J’ai maintenant une relation lat avec Rabbit Island. Chérie à distance. Ce ne sont pas les lapins qui dominent, mais les phoques. Rien de mal à cela (où les phoques nagent, les poissons nagent) mais vous préféreriez ne pas avoir de mâchoire de phoque dans votre canot. Alors je pagaie autour de l’île avec de gros arcs. Entre les deux, je salue les vaches qui me regardent médusées depuis les falaises du continent. En Crète, j’ai fait signe aux chèvres, ici aux vaches.
C’est mon dernier jour de pêche en Irlande et les prises sont précieuses. Deux belles goberges, un jeune congre, truite de mer, quelques plies, crabe nageur. Chaque animal retourne dans l’eau car ce soir je mange à l’extérieur de la maison. Dansant tranquillement je remplis mes dernières heures, soleil au-dessus de ma balle, un saol maith.
Jusqu’à ce que quelque chose d’incroyable se produise.
Boom! Lieu jaune gras sur le bâton. Clignotant au soleil, lueur violette sur les nageoires pectorales. L’animal me regarde assagi. Je pense: vous êtes un délicieux spécimen de casserole. Dois-je vous donner à mon propriétaire comme cadeau d’adieu ?

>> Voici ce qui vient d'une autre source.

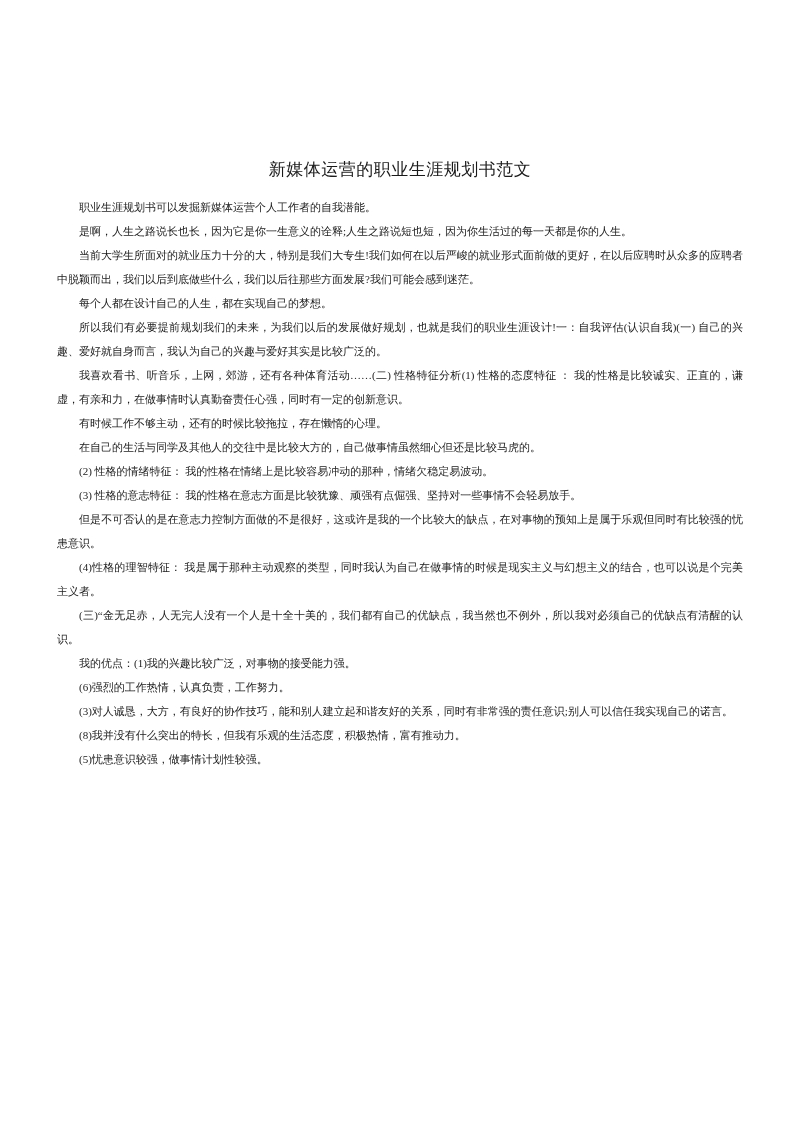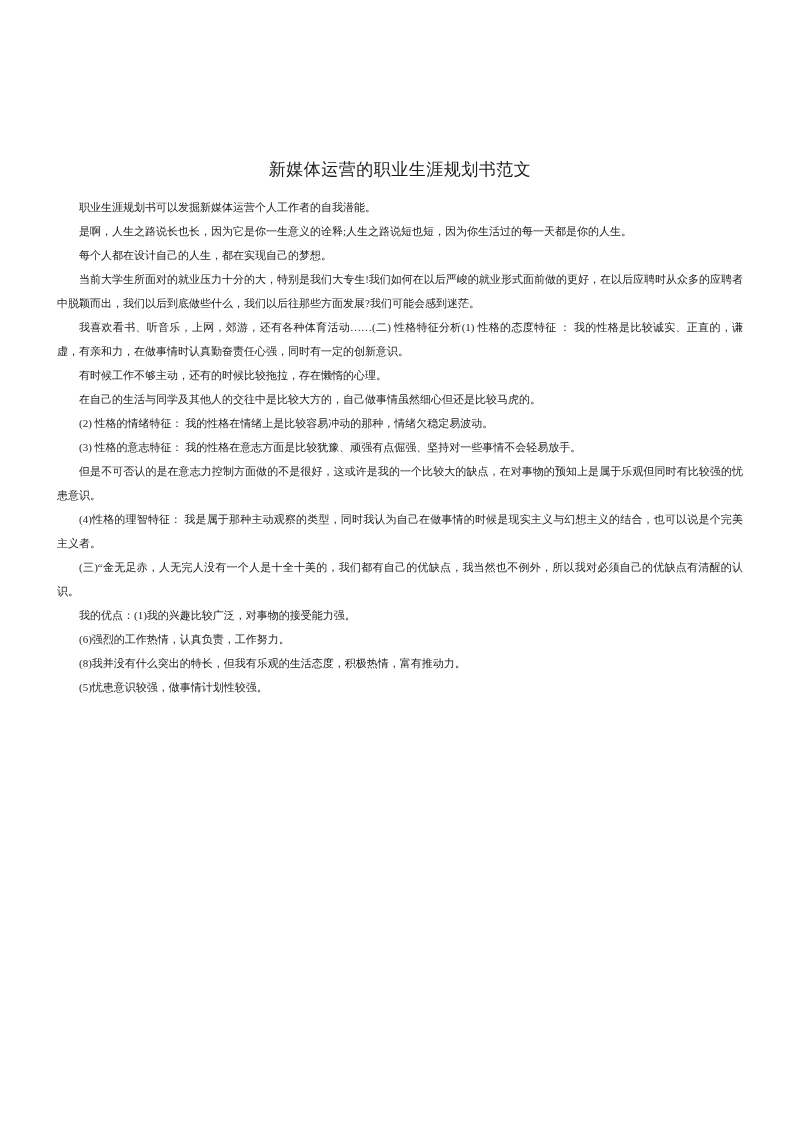--- a/index.html
+++ b/index.html
@@ -47,8 +47,8 @@
   <h1 class="doc-title">新媒体运营的职业生涯规划书范文</h1>
   <p class="para">职业生涯规划书可以发掘新媒体运营个人工作者的自我潜能。</p>
   <p class="para">是啊，人生之路说长也长，因为它是你一生意义的诠释;人生之路说短也短，因为你生活过的每一天都是你的人生。</p>
+  <p class="para">当前大学生所面对的就业压力十分的大，特别是我们大专生!我们如何在以后严峻的就业形式面前做的更好，在以后应聘时从众多的应聘者中脱颖而出，我们以后到底做些什么，我们以后往那些方面发展?我们可能会感到迷茫。</p>
   <p class="para">每个人都在设计自己的人生，都在实现自己的梦想。</p>
-  <p class="para">当前大学生所面对的就业压力十分的大，特别是我们大专生!我们如何在以后严峻的就业形式面前做的更好，在以后应聘时从众多的应聘者中脱颖而出，我们以后到底做些什么，我们以后往那些方面发展?我们可能会感到迷茫。</p>
   <p class="para">我喜欢看书、听音乐，上网，郊游，还有各种体育活动……(二) 性格特征分析(1) 性格的态度特征 ： 我的性格是比较诚实、正直的，谦虚，有亲和力，在做事情时认真勤奋责任心强，同时有一定的创新意识。</p>
   <p class="para">有时候工作不够主动，还有的时候比较拖拉，存在懒惰的心理。</p>
   <p class="para">在自己的生活与同学及其他人的交往中是比较大方的，自己做事情虽然细心但还是比较马虎的。</p>

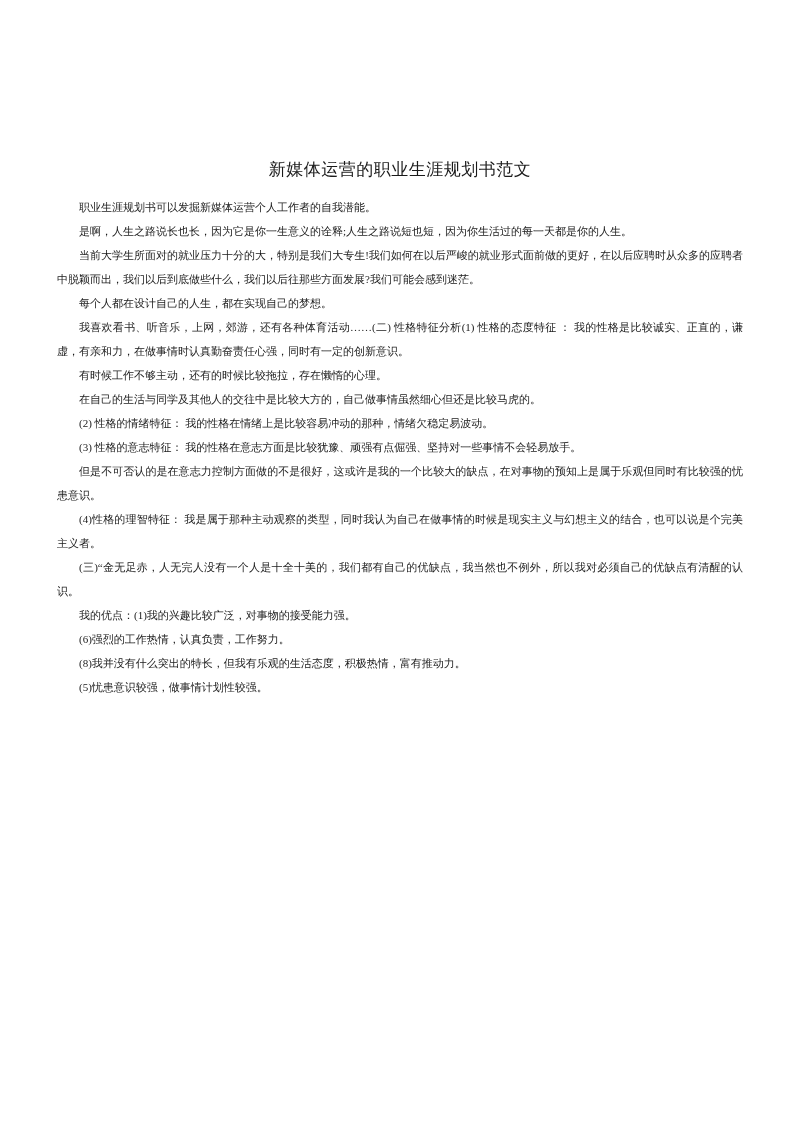--- a/index.html
+++ b/index.html
@@ -49,6 +49,7 @@
   <p class="para">是啊，人生之路说长也长，因为它是你一生意义的诠释;人生之路说短也短，因为你生活过的每一天都是你的人生。</p>
   <p class="para">当前大学生所面对的就业压力十分的大，特别是我们大专生!我们如何在以后严峻的就业形式面前做的更好，在以后应聘时从众多的应聘者中脱颖而出，我们以后到底做些什么，我们以后往那些方面发展?我们可能会感到迷茫。</p>
   <p class="para">每个人都在设计自己的人生，都在实现自己的梦想。</p>
+  <p class="para">所以我们有必要提前规划我们的未来，为我们以后的发展做好规划，也就是我们的职业生涯设计!一：自我评估(认识自我)(一) 自己的兴趣、爱好就自身而言，我认为自己的兴趣与爱好其实是比较广泛的。</p>
   <p class="para">我喜欢看书、听音乐，上网，郊游，还有各种体育活动……(二) 性格特征分析(1) 性格的态度特征 ： 我的性格是比较诚实、正直的，谦虚，有亲和力，在做事情时认真勤奋责任心强，同时有一定的创新意识。</p>
   <p class="para">有时候工作不够主动，还有的时候比较拖拉，存在懒惰的心理。</p>
   <p class="para">在自己的生活与同学及其他人的交往中是比较大方的，自己做事情虽然细心但还是比较马虎的。</p>

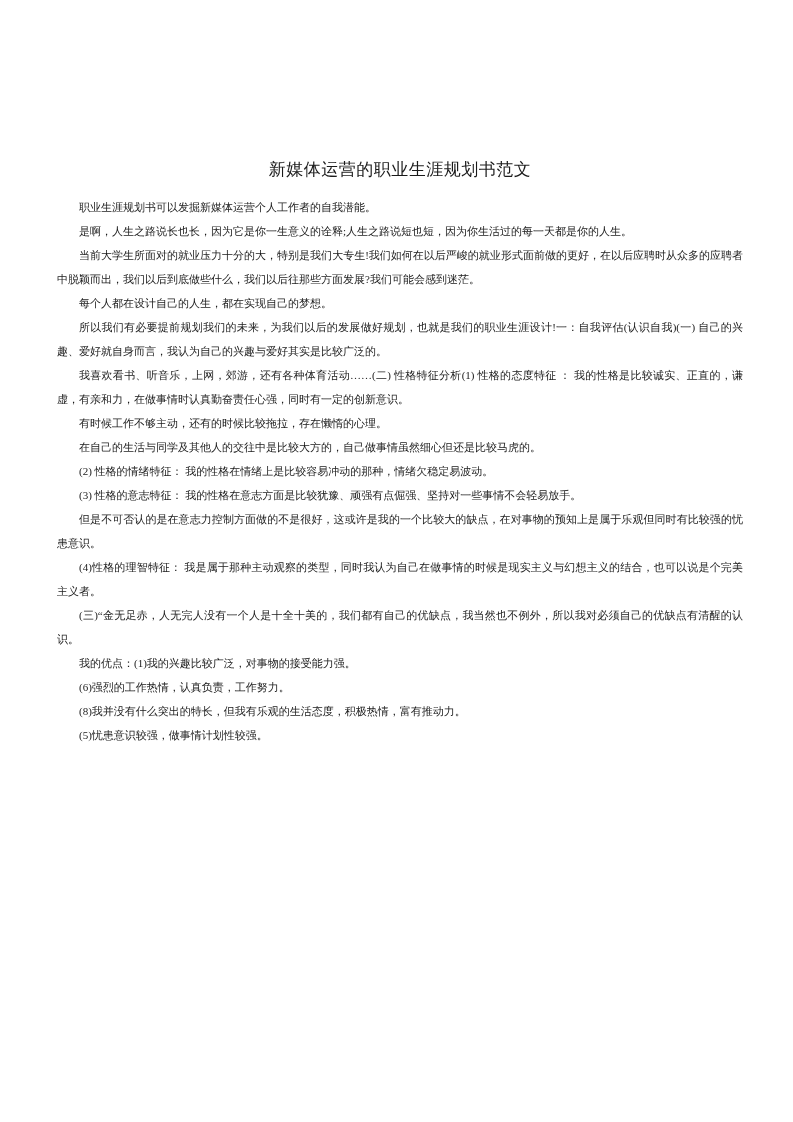--- a/index.html
+++ b/index.html
@@ -60,6 +60,7 @@
   <p class="para">(三)“金无足赤，人无完人没有一个人是十全十美的，我们都有自己的优缺点，我当然也不例外，所以我对必须自己的优缺点有清醒的认识。</p>
   <p class="para">我的优点：(1)我的兴趣比较广泛，对事物的接受能力强。</p>
   <p class="para">(6)强烈的工作热情，认真负责，工作努力。</p>
+  <p class="para">(3)对人诚恳，大方，有良好的协作技巧，能和别人建立起和谐友好的关系，同时有非常强的责任意识;别人可以信任我实现自己的诺言。</p>
   <p class="para">(8)我并没有什么突出的特长，但我有乐观的生活态度，积极热情，富有推动力。</p>
   <p class="para">(5)忧患意识较强，做事情计划性较强。</p>
 </div>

Mais le lieu jaune est sensible à la détérioration et comme je n’ai pas de refroidissement à bord et que je vais certainement flotter ici tout l’après-midi, je décide de le relâcher. Je décroche l’hameçon, mais ai-ai, hameçon trop enfoncé dans la gorge, filets de sang entre les branchies. « Tu vas y arriver, n’est-ce pas, mon garçon ? » Je marmonne avec inquiétude en le relâchant. Zigzaguant, il tire dans les profondeurs.
Nouvel appât sur l’hameçon et calmement je continue la pêche. Soudain, un grand cri au-dessus de nos têtes. Derrière moi, une meute de mouettes faisant des plongeons en demi-teinte. Et puis je le vois, le pauvre poisson, flottant sans âme sur l’eau. Le crochet s’est avéré fatal. Je me sens mal. OK, alors un cadeau pour le propriétaire. Sa mort sert-elle encore à quelque chose ?
Silencieusement, je pagaie vers les poissons et je dois rire aux mouettes. Car à chaque fois qu’on abat, il découvre avec frustration que le spécimen est encore de quelques tailles trop gros pour sa gourmandise. Cela dure un moment. Mais alors… un grand goéland marin se pose à côté du poisson, majestueux et royalement blanc, celui-ci aussi hésite, ouvre la bouche, hésite encore, et puis le poisson devient – plus grand que lui ! – sursauta dans sa gorge.
La queue sort toujours de sa bouche quand il essaie de décoller. Ça ne marche pas, le passager est trop lourd. Encore une fois, les ailes battent, mais la mouette ne se libère pas de l’eau. Le battement d’ailes continue pendant un moment jusqu’à ce qu’il décolle lentement, comme un hélicoptère à la dérive, et disparaisse en dérivant dans les airs. J’ai observé l’oiseau pendant un long moment, et je pouvais juste voir à quelle hauteur au-dessus des falaises il plongeait comme une brique entre les vaches.